Tho the piece is a digital print, the imagery closely imitates Gerhard Richter's photo paintings of the Holocaust and German political action groups.

AndeJa Johnson


This photograph is a cropped and not very good presentation of this piece.  My apologies.

Decades after WWII was over, Japanese soldiers were still being discovered in the South Pacific who had no idea the war was over. Our popular culture and subverted public school history lessons are creating generations of young artists who are imprinted with a worldview that corresponds to Flat Time (e.g. victimhood).

Slavery and social deviants are still abundantly active in the world but its a rare edge condition in the United States. Work such as this has a literal dependency - a cluster of platitudes or virtuous declarations that leave no doubt what the artist is for and what they are against. Entering work like this into local gallery shows is important but what becomes obvious is that every artist participating in the ALNB or any other gallery is on your side. It's important information. Work like this sings to the choir.

Which brings me to the problem with the Flat Time paradigm. The weight of the world over time doesn't belong to any artist. You can't have it and you can't solve it. And, it is nothing more than a personally constructed speculative fiction. There's nothing wrong with that but there's nothing compelling either.

In terms of style and technique, this is a complex, interesting imagery. 

AndeJa and I shared a long discussion about art and artists and she is deeply intelligent, more articulate about art than many ALNB members, and she gets after it - teaching art to youngsters.
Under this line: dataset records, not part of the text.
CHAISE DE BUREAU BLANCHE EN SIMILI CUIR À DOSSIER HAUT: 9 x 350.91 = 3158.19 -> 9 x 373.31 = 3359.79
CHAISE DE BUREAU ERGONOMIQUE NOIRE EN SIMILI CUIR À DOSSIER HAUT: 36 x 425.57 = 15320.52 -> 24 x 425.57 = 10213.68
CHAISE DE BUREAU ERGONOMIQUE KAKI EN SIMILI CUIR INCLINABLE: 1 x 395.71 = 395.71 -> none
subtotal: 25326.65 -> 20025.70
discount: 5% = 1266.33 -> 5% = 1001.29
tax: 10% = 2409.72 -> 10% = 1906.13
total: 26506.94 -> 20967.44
When I asked whether it was wise to waste time with teaching art to at risk children who need to read, write and do arithmetic she smiled and said none of them could do the art without some wholesome reading and personalized instruction. Say WHAT!
Just like that some faith in the future of humanity glimmered in the corners of the gallery.

The Afropolitans

There is a growing class of writers and artists who no longer identify themselves with national borders. the term Afropolitan refers to individuals who, in a very postModern sense, create art from a broad spectrum of cultural sources with no particular desire to be pigeon-holed as AfroAmerican, black, this, that, or another thing. I don't know if this is true of the following artists but their submissions sure look that way.

Frankie Baez


Baez's work is brightly colored and contemporary. The patterns are high African fashion and the ground borrows from Kehinde Wiley - floral patterns. The female figure has agency and a plentiful self-confidence.
Compare and contrast his work to these Senegalese Afripedia artists. The similarities are stunning.
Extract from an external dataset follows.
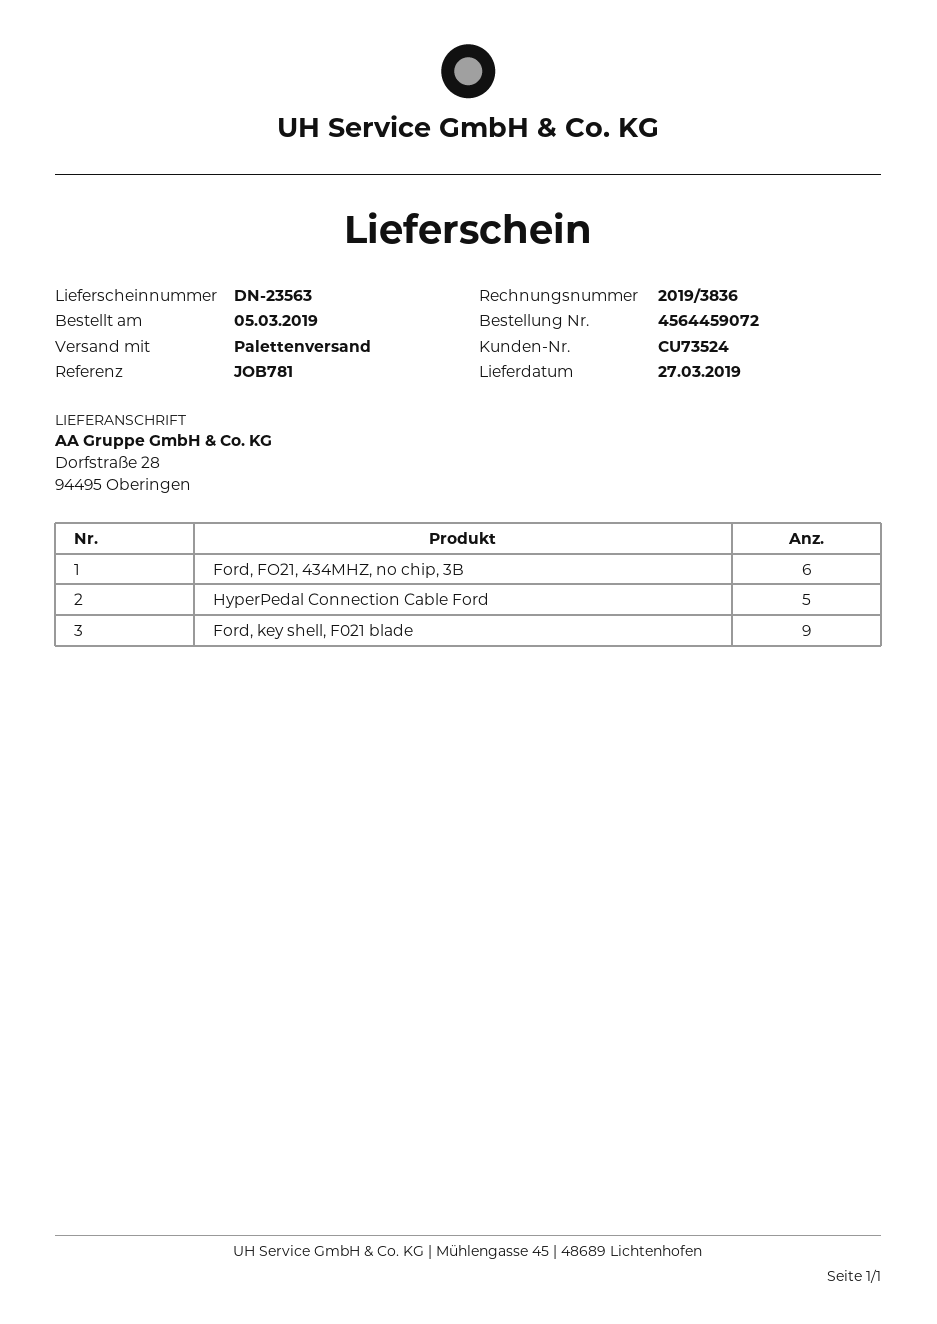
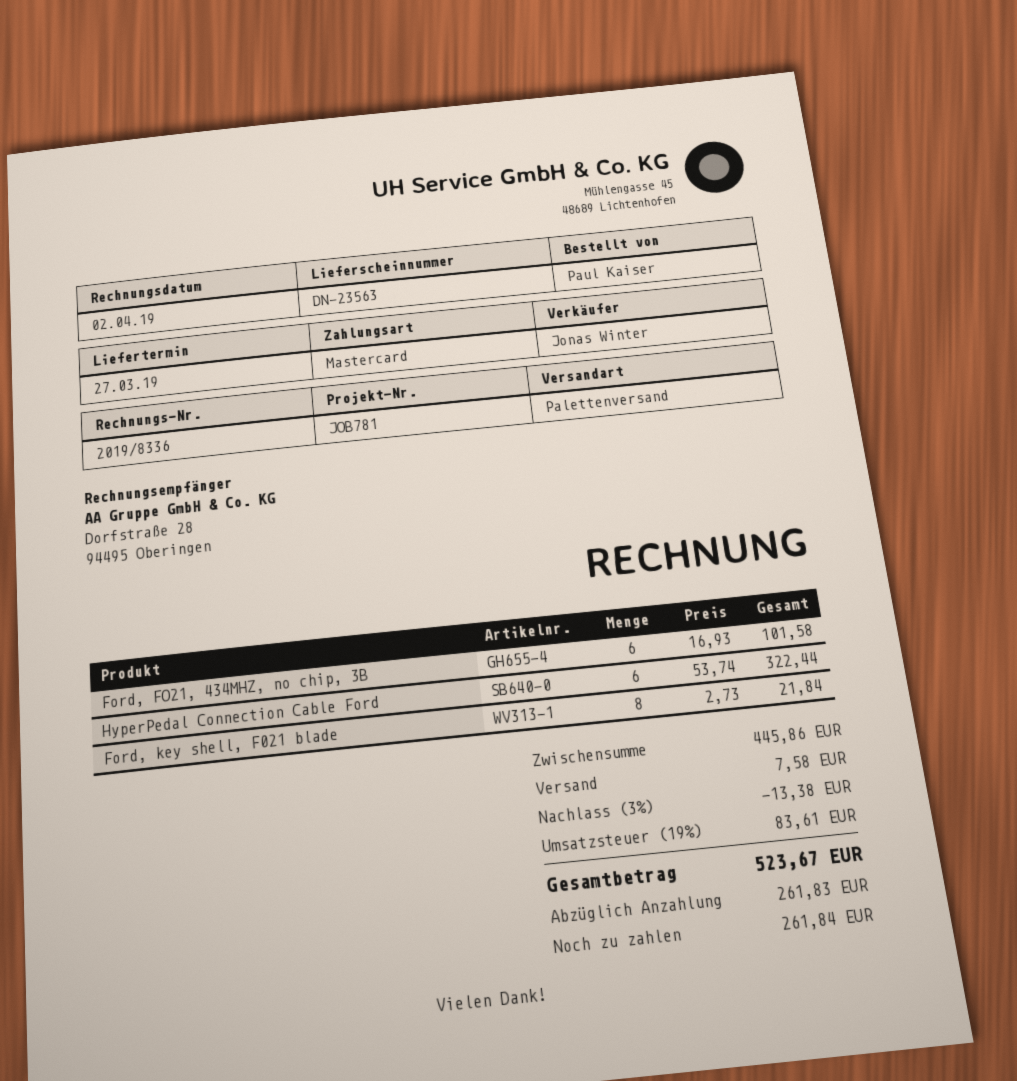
invoice number: 2019/3836 -> 2019/8336
HyperPedal Connection Cable Ford: 5 -> 6
Ford, key shell, F021 blade: 9 -> 8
Gwendolyn Quezaire-Presutti



GQP's collage piece closely emulates Nigerian tunic designs (Yoruba Atlantic art). The title of this piece, IMO, is a distraction from the imagery and even spirituality that the work can convey viewed through a more cultural lens.
In Flash of the Spirit, there is a chapter called "Black Saints Go Marching In" and this piece is uncannily similar to a number of the traditional African designs exhibited there.

In Conclusion

There is a wealth of very nice artwork in this show. I recommend taking advantage of the opportunity to see it.  My review simply covers a sampling of work that caught my eye. There's lots more, all of it good.
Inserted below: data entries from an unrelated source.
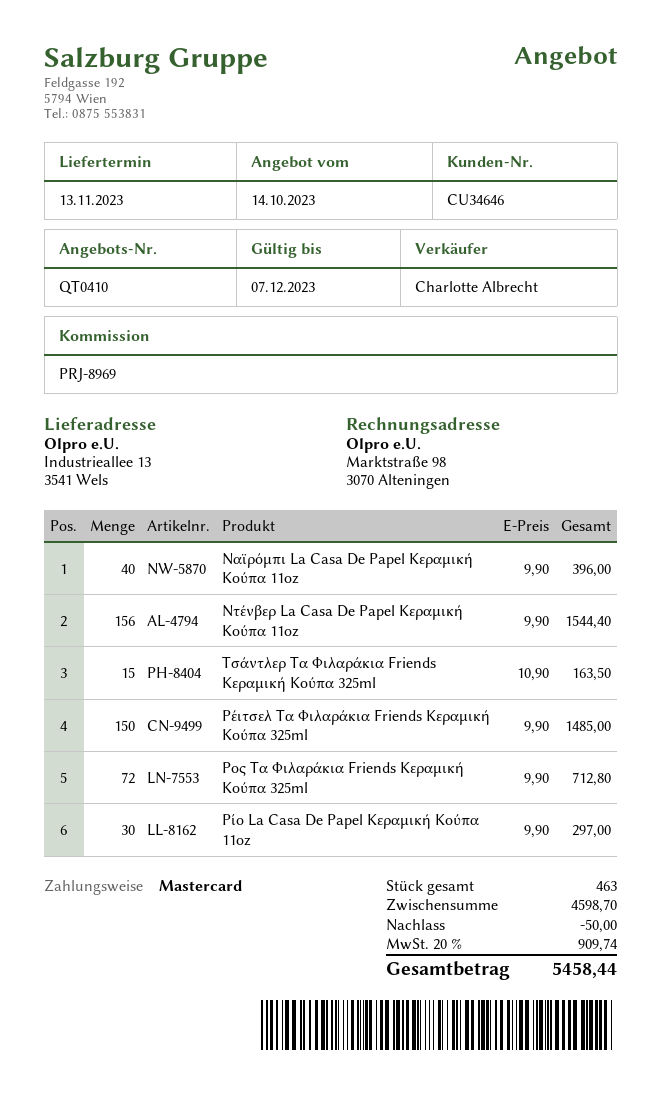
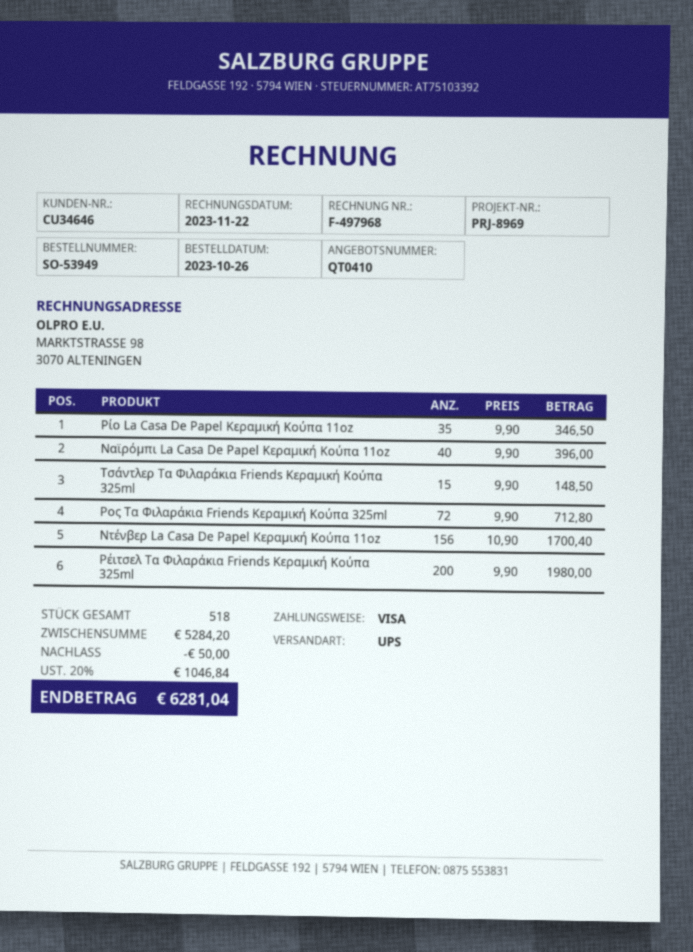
payment method: Mastercard -> Visa
Ντένβερ La Casa De Papel Κεραμική Κούπα 11oz: 156 x 9.90 = 1544.40 -> 156 x 10.90 = 1700.40
Τσάντλερ Τα Φιλαράκια Friends Κεραμική Κούπα 325ml: 15 x 10.90 = 163.50 -> 15 x 9.90 = 148.50
Ρέιτσελ Τα Φιλαράκια Friends Κεραμική Κούπα 325ml: 150 x 9.90 = 1485.00 -> 200 x 9.90 = 1980.00
Ρίο La Casa De Papel Κεραμική Κούπα 11oz: 30 x 9.90 = 297.00 -> 35 x 9.90 = 346.50
total quantity: 463 -> 518
subtotal: 4598.70 -> 5284.20
tax: 20% = 909.74 -> 20% = 1046.84
total: 5458.44 -> 6281.04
I cannot imagine that any of the artwork, aside from student work, would not be taken seriously in any given juried art show. This show consisting of only non-white artists is no less diverse than one which was not segregated this way. The organizers need to recalibrate 'calls' like this.

The world doesn't need to keep racism alive and the arts professions are, generally speaking, not a cohort of bigots tho special interest groups do their damnedest to corrupt them.
The video in this footer is a cautionary tale. White boys are committing suicide at alarming rates.
The next such show needs to solicit newcomers of all kinds.